Il en va de même avec "2001". Kubrick sait que son oeuvre sera hermétique au plus grand nombre. Quand le film est sorti, un fascicule était distribué avant séance pour que les gens aient des explications !
Le film commence par une longue image noire pour obliger le public à se concentrer (ce qui n'est pas toujours respecté par la T.V.).
Cette conscience de l'hermétisme ne signifie pas que Kubrick méprise son public, au contraire. Il le force à entrer dans une expérience visuelle nouvelle, lui offre cette totalité de l'oeuvre en soi. il n' y a pas de message philosophique en dehors du traité artistique. La pensée sourde des images, pour reprendre l'expression que j'ai déjà utilisé.

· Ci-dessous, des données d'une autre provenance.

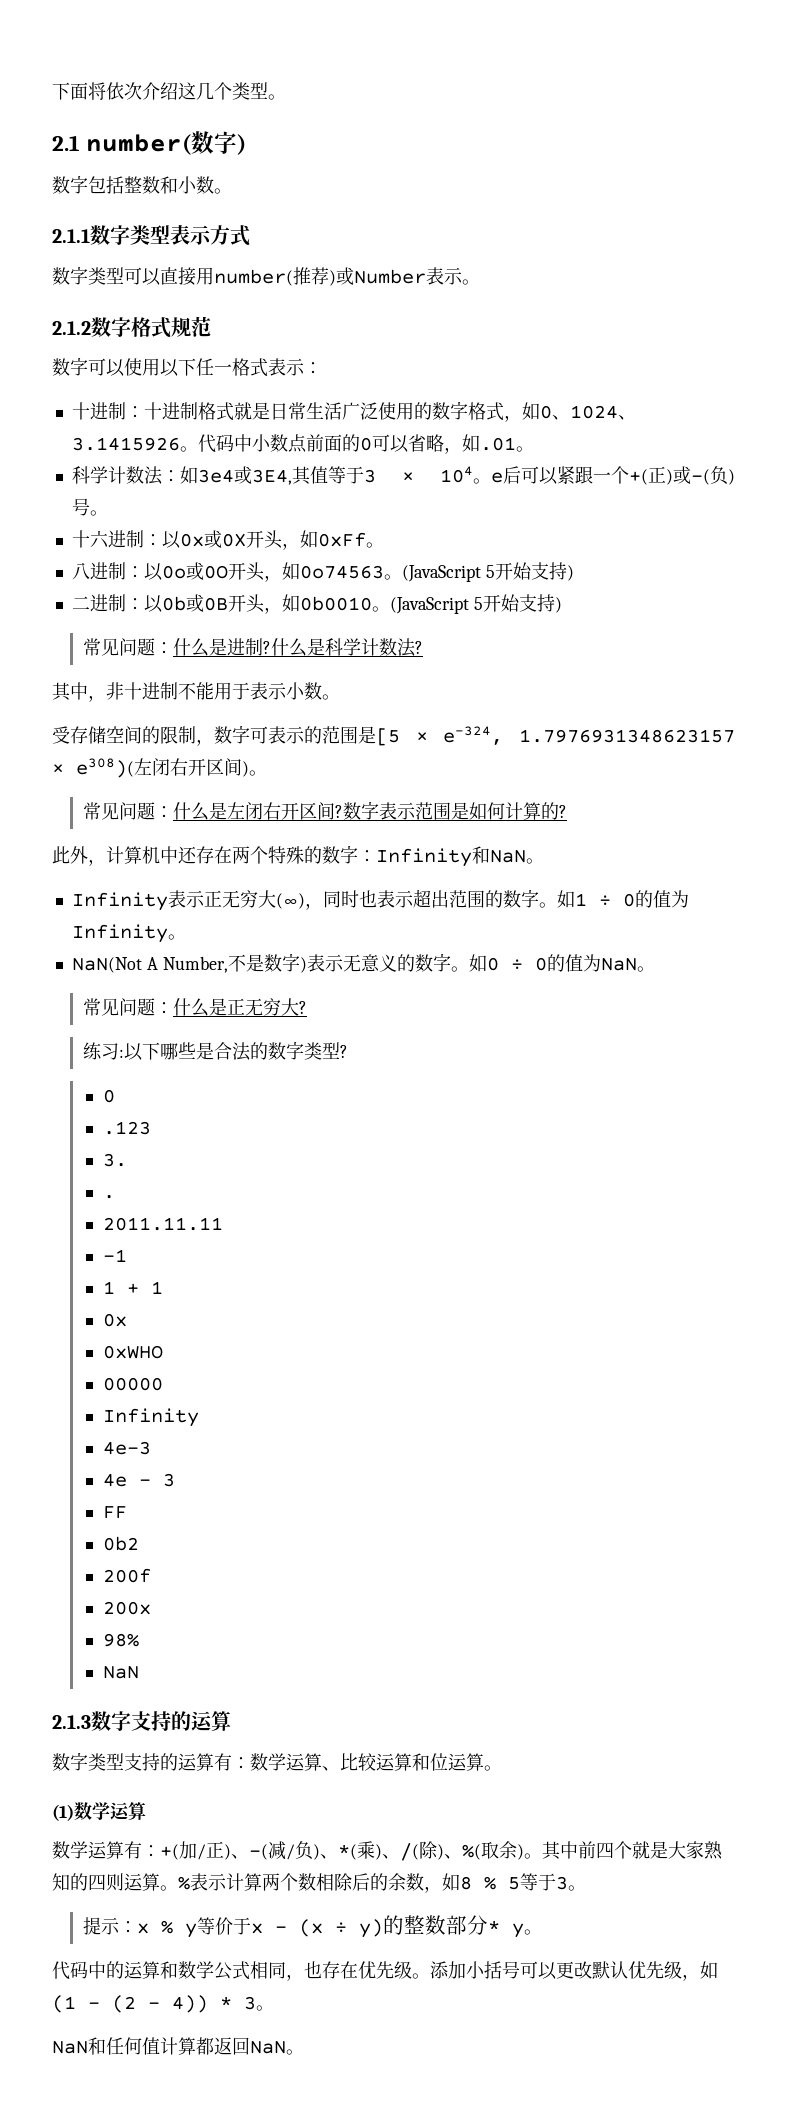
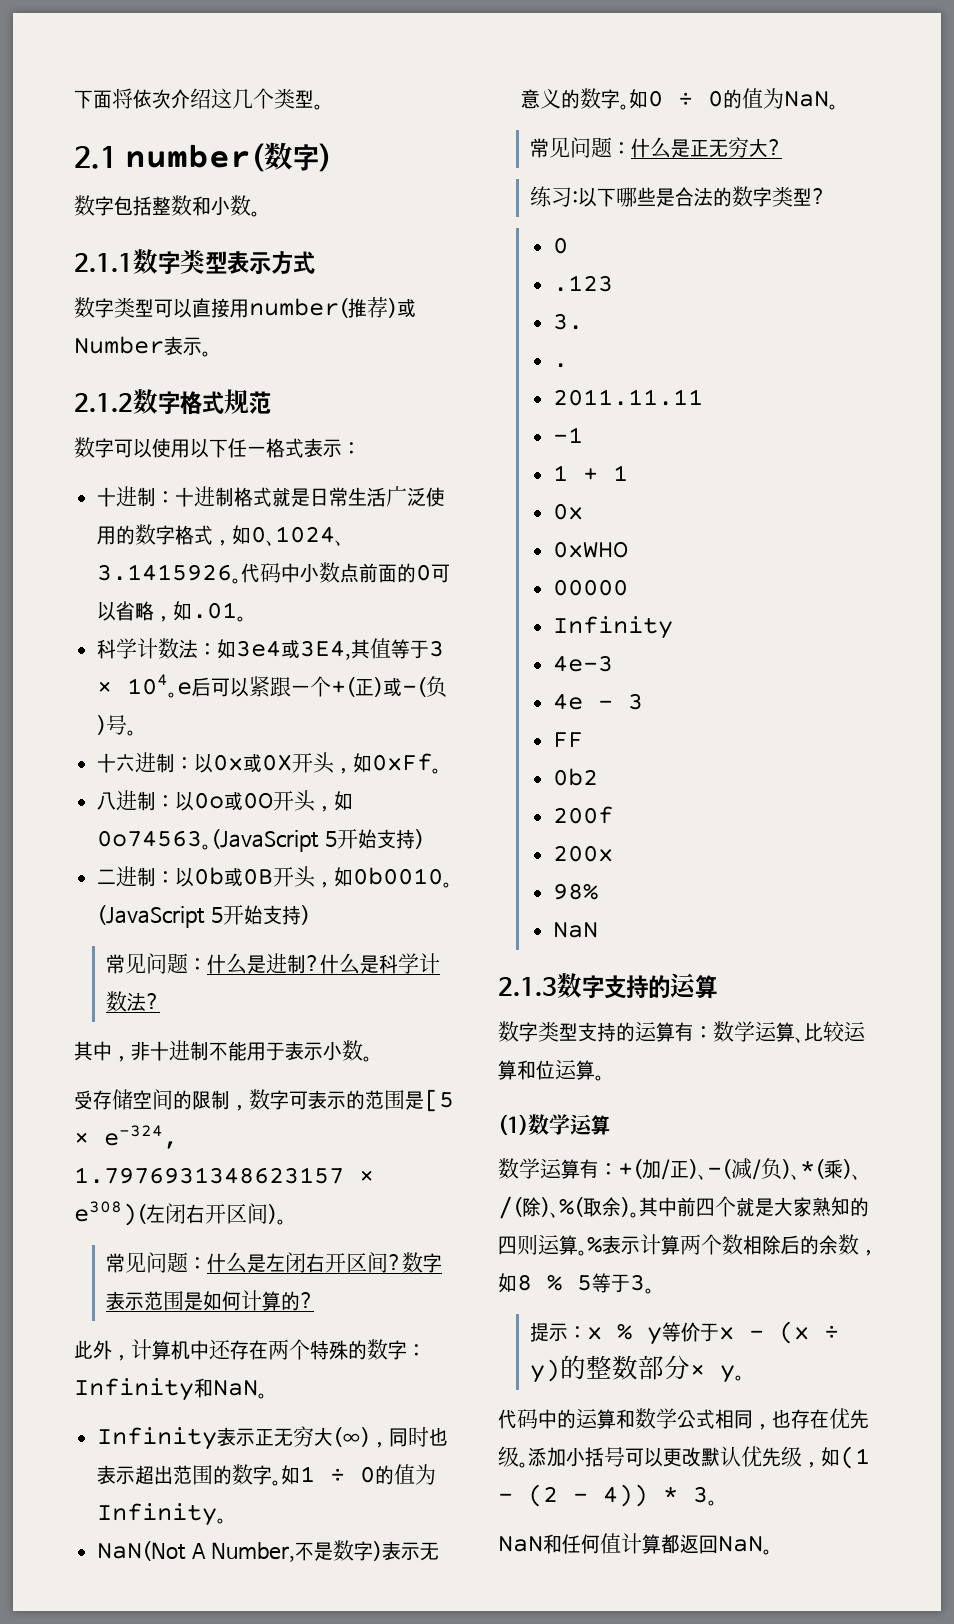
[487,1920,500,1933] * -> [690,1364,706,1377] ×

Ceci est très différent des films qui ont plusieurs niveaux de compréhension, dont un est philosophique. L'exemple parfait est "La Ligne rouge" de T. Mallick, film de guerre métaphysique, rousseauiste, etc, etc... (ce film est un abîme de beauté et de reflexion).
Donc ceci est très différent d'un discours philosophique tel qu'on peut le trouver dans "Matrix", qui gère un autre style de mise en scène.
Pour résumer ce que je veux dire, je crois que ces deux phrases peuvent simplifier le tout:
- Il y a des films qui ont un discours philosophique
- Il y a des films qui sont le discours philosophique.
Comme j'ai essayé de le montrer, dans les films qui ont un discours philosophique, le support participe du discours.
Cela m'amène au texte de Moravia, auquel je vais essayer, très humblement, d'apporter des "contradictions" sur un ou deux points.
[quote]L’idée de la décadence du livre et de la parole imprimée s’est en grande partie formée à la suite du succès de l’image et des moyens de communication qui se servent de l’image : cinéma, télévision, publicité, bandes dessinées, systèmes de signalisation, etc.
[/quote]
Le problème tient ici à la définition du statut de l'image. Il n'y aurait qu'Un rapport à l'image, au visible, qui permet d'amalgamer cinéma, télévision, publicité, B.D., signalisation. Ce dernier terme est d'ailleurs important, car l'enjeu de la discussion porte sur la perception du Signe.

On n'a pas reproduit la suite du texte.